-- WHAT TO DO --
Using the records below, quote only the span that opens with the line containing "[73,655,803,691] مهرجان ثويزا" and closes with the line containing "[341,567,434,584] - 28160", exactly and inclusively.
START RECORDS FOR THE EXERCISE
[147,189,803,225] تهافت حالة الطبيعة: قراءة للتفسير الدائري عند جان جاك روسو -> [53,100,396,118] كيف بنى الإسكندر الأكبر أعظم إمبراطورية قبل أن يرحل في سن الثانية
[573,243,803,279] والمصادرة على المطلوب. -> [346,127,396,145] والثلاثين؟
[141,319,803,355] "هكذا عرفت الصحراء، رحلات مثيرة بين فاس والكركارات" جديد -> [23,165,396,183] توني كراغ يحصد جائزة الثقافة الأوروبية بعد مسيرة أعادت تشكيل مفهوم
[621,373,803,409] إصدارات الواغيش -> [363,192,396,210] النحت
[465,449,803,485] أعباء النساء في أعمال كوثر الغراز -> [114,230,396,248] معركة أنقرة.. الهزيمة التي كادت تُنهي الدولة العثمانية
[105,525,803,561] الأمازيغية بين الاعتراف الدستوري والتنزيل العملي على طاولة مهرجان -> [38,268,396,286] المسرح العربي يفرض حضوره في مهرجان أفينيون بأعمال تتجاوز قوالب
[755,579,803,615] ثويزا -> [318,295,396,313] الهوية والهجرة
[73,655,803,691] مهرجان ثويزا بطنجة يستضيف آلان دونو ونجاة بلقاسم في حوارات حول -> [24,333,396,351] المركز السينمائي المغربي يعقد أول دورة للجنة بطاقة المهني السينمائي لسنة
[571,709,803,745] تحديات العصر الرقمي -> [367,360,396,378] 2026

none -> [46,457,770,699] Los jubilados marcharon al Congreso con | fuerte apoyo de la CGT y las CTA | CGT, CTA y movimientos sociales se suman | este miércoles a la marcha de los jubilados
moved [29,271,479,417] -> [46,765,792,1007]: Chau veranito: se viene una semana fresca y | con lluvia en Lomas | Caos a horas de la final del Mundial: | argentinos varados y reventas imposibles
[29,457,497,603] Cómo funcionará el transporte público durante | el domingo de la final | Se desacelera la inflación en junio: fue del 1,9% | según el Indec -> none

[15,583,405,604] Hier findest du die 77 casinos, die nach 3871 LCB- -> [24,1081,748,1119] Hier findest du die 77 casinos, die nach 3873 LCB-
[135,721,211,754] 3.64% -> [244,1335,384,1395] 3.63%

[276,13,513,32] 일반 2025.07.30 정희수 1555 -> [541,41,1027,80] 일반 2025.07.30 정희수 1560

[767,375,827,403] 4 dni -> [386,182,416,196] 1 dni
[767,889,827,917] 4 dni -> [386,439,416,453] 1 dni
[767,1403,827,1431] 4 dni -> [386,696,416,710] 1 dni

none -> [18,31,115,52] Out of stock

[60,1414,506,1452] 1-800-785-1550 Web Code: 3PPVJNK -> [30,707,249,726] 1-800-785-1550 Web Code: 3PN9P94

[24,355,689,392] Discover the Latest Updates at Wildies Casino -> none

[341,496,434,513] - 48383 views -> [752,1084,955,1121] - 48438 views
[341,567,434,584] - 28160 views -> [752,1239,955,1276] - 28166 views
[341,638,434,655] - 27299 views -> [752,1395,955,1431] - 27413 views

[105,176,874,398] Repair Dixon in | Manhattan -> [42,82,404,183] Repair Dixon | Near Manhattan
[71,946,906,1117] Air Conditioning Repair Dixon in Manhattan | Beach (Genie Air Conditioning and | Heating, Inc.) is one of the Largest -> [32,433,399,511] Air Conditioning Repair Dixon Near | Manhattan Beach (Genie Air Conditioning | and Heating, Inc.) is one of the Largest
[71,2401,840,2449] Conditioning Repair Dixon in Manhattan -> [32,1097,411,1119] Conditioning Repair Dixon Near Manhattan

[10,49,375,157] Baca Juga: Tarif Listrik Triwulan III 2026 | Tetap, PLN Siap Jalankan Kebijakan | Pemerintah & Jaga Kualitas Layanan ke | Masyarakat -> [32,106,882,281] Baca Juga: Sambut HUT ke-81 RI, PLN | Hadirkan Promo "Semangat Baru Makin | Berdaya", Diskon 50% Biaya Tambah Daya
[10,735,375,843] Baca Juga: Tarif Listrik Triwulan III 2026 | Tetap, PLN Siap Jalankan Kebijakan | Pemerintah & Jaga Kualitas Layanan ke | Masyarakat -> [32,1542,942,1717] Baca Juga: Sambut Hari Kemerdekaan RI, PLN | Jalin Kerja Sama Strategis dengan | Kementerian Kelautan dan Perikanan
END RECORDS FOR THE EXERCISE
-- ANSWER BOX --
[73,655,803,691] مهرجان ثويزا بطنجة يستضيف آلان دونو ونجاة بلقاسم في حوارات حول -> [24,333,396,351] المركز السينمائي المغربي يعقد أول دورة للجنة بطاقة المهني السينمائي لسنة
[571,709,803,745] تحديات العصر الرقمي -> [367,360,396,378] 2026

none -> [46,457,770,699] Los jubilados marcharon al Congreso con | fuerte apoyo de la CGT y las CTA | CGT, CTA y movimientos sociales se suman | este miércoles a la marcha de los jubilados
moved [29,271,479,417] -> [46,765,792,1007]: Chau veranito: se viene una semana fresca y | con lluvia en Lomas | Caos a horas de la final del Mundial: | argentinos varados y reventas imposibles
[29,457,497,603] Cómo funcionará el transporte público durante | el domingo de la final | Se desacelera la inflación en junio: fue del 1,9% | según el Indec -> none

[15,583,405,604] Hier findest du die 77 casinos, die nach 3871 LCB- -> [24,1081,748,1119] Hier findest du die 77 casinos, die nach 3873 LCB-
[135,721,211,754] 3.64% -> [244,1335,384,1395] 3.63%

[276,13,513,32] 일반 2025.07.30 정희수 1555 -> [541,41,1027,80] 일반 2025.07.30 정희수 1560

[767,375,827,403] 4 dni -> [386,182,416,196] 1 dni
[767,889,827,917] 4 dni -> [386,439,416,453] 1 dni
[767,1403,827,1431] 4 dni -> [386,696,416,710] 1 dni

none -> [18,31,115,52] Out of stock

[60,1414,506,1452] 1-800-785-1550 Web Code: 3PPVJNK -> [30,707,249,726] 1-800-785-1550 Web Code: 3PN9P94

[24,355,689,392] Discover the Latest Updates at Wildies Casino -> none

[341,496,434,513] - 48383 views -> [752,1084,955,1121] - 48438 views
[341,567,434,584] - 28160 views -> [752,1239,955,1276] - 28166 views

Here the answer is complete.